También explorará las sinergias y colaboración con otros sectores como el de la distribución de alimentación, de la salud y bienestar de las personas, la depuración y tratamiento del aire o la producción de agua.

Además, se apoyará la automatización, desarrollo y aplicación de tecnologías TIC en la industria, en la construcción y en área del equipamiento militar, con especial hincapié en las oportunidades ligadas a la futura Base Logística del Ejército de Tierra en Córdoba.

Igualmente, se prestará atención a las propuestas de emprendimiento agroecológico, creación de viveros de empresas o de digitalización del sector agrario, así como a iniciativas asociadas a la sostenibilidad y economía circular de la industria del metal. A ello se suman medidas de apoyo a la formación y recualificación de las personas trabajadoras, en particular las de la población del Valle del Guadiato.

El Plan territorial de Transición Justa considera relevantes el apoyo mediante incentivos a las grandes firmas o pymes interesadas en realizar inversiones productivas. También apuesta por favorecer el papel tractor de la industria, por el desarrollo industrial y logístico, así como por la creación, atracción o localización de empresas, en colaboración con otras ubicadas en Córdoba.

El documento incluye propuestas que ahondan en la expansión internacional, en la integración de los mercados y en las sinergias entre empresas y entornos colaborativos. Otras acciones contempladas apuntan al fomento de la certificación u homologación de empresas, equipos, sistemas o productos, y a la reutilización de las infraestructuras o los espacios productivos existentes para nuevos usos.
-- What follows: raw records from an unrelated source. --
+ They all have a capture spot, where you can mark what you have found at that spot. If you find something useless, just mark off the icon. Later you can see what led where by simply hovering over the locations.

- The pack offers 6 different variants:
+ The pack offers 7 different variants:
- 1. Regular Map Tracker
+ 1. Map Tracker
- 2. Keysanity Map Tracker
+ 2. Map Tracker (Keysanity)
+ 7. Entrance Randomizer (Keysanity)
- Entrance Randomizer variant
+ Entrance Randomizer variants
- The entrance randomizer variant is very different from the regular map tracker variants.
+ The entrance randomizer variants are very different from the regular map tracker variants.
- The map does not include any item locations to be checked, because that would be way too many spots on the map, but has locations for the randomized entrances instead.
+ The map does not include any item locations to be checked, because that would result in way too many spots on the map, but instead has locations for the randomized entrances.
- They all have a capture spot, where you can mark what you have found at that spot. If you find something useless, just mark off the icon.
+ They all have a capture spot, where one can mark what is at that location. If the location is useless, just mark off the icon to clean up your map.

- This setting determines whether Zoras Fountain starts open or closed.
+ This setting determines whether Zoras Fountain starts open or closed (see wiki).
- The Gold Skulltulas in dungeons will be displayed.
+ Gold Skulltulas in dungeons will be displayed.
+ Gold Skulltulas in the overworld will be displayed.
De igual modo, se promueve el desarrollo de proyectos de investigación, innovación o desarrollo tecnológico y la puesta en marcha de la denominada ruta hipocarbónica del cemento.

El desarrollo o mejora, tanto de espacios productivos y empresariales, como de infraestructuras de transporte y distribución de energía eléctrica, además de la captación, capacitación y formación completan el conjunto de acciones propuestas, y por último plantea aprovechar las sinergias con otras provincias como Cádiz y Almería, destinatarias también de acciones de Transición Justa.